**Assignment**:
Copy the data exactly; pictures stay out of the copy.

(Given data begins)

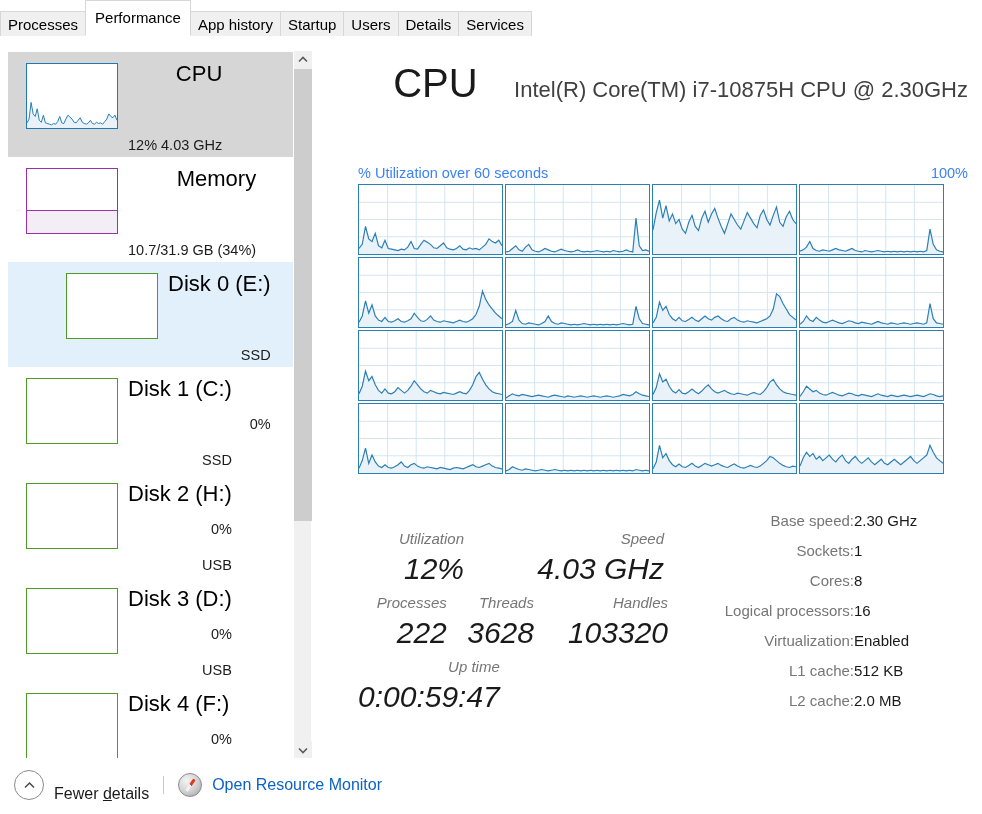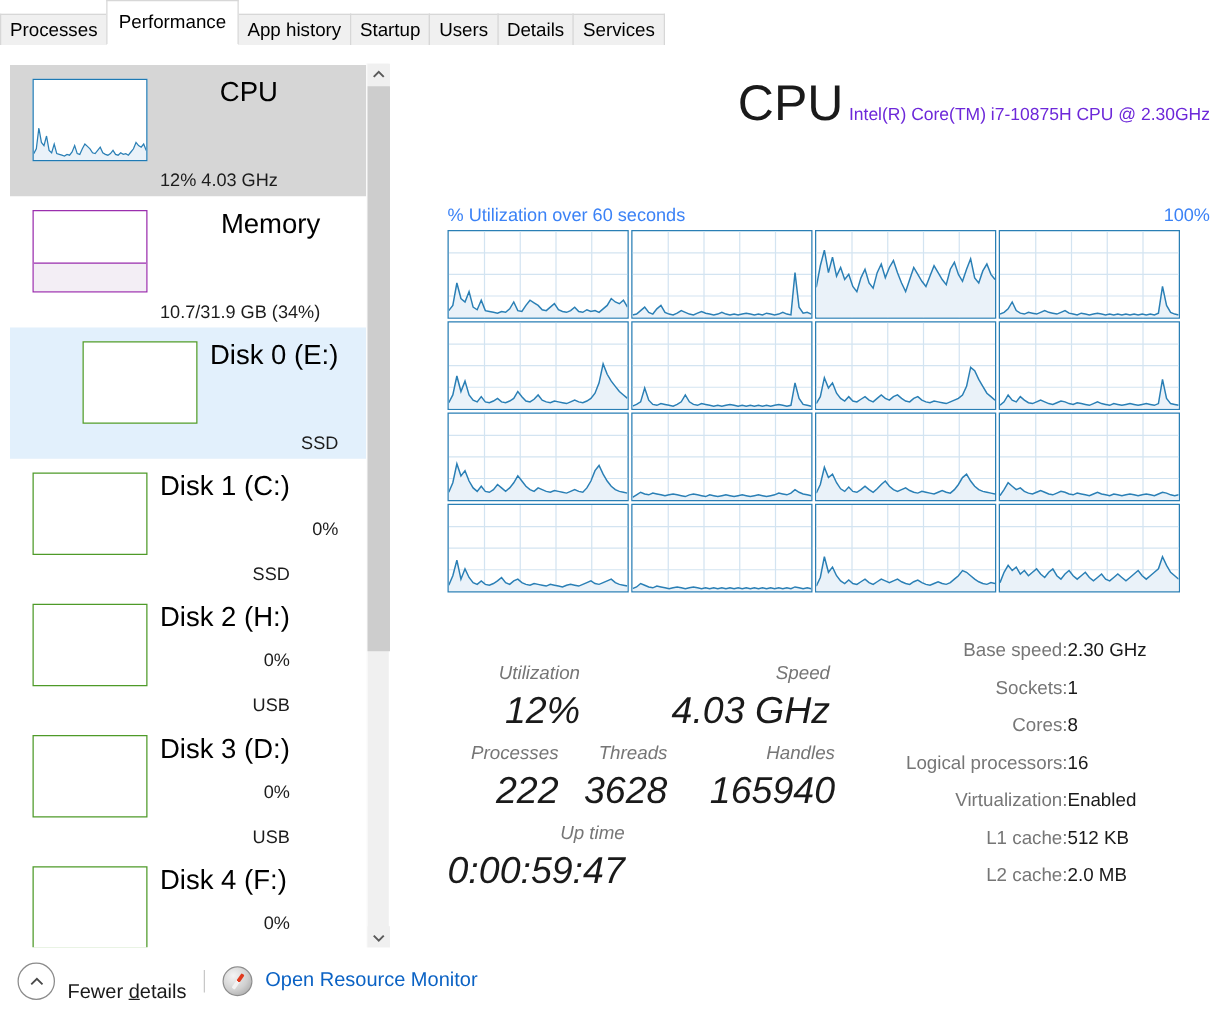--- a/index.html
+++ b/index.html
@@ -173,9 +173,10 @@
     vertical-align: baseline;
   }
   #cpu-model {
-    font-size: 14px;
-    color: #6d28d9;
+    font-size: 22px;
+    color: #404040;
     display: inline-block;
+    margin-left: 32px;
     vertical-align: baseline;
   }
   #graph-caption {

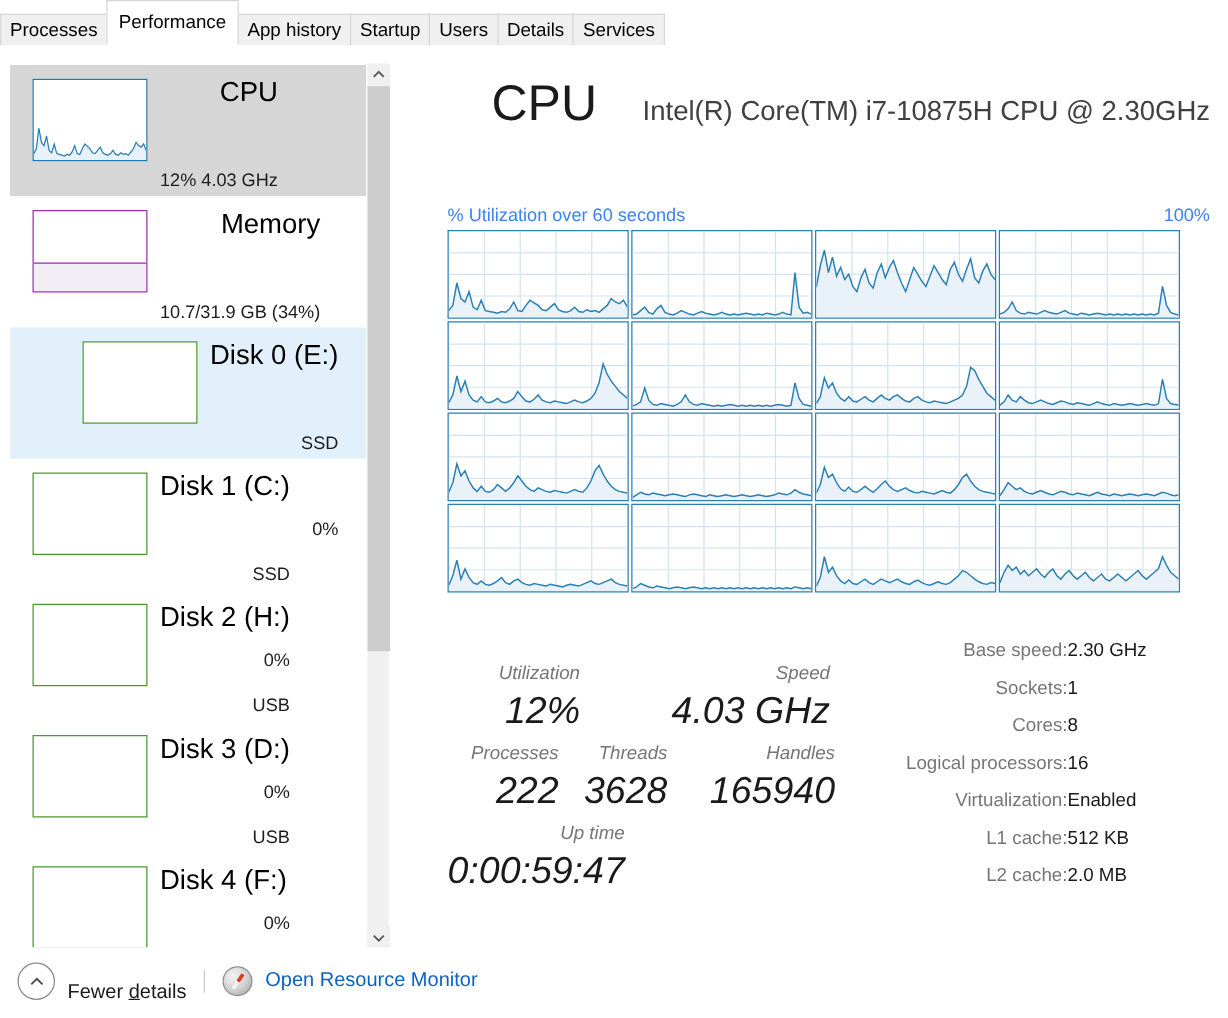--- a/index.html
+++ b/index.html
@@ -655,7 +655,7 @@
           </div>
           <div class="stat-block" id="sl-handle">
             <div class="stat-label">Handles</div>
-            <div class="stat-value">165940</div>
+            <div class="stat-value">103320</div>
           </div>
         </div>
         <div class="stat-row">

(Given data ends)

**Result of the exercise**:
--- a/index.html
+++ b/index.html
@@ -173,9 +173,10 @@
     vertical-align: baseline;
   }
   #cpu-model {
-    font-size: 14px;
-    color: #6d28d9;
+    font-size: 22px;
+    color: #404040;
     display: inline-block;
+    margin-left: 32px;
     vertical-align: baseline;
   }
   #graph-caption {

--- a/index.html
+++ b/index.html
@@ -655,7 +655,7 @@
           </div>
           <div class="stat-block" id="sl-handle">
             <div class="stat-label">Handles</div>
-            <div class="stat-value">165940</div>
+            <div class="stat-value">103320</div>
           </div>
         </div>
         <div class="stat-row">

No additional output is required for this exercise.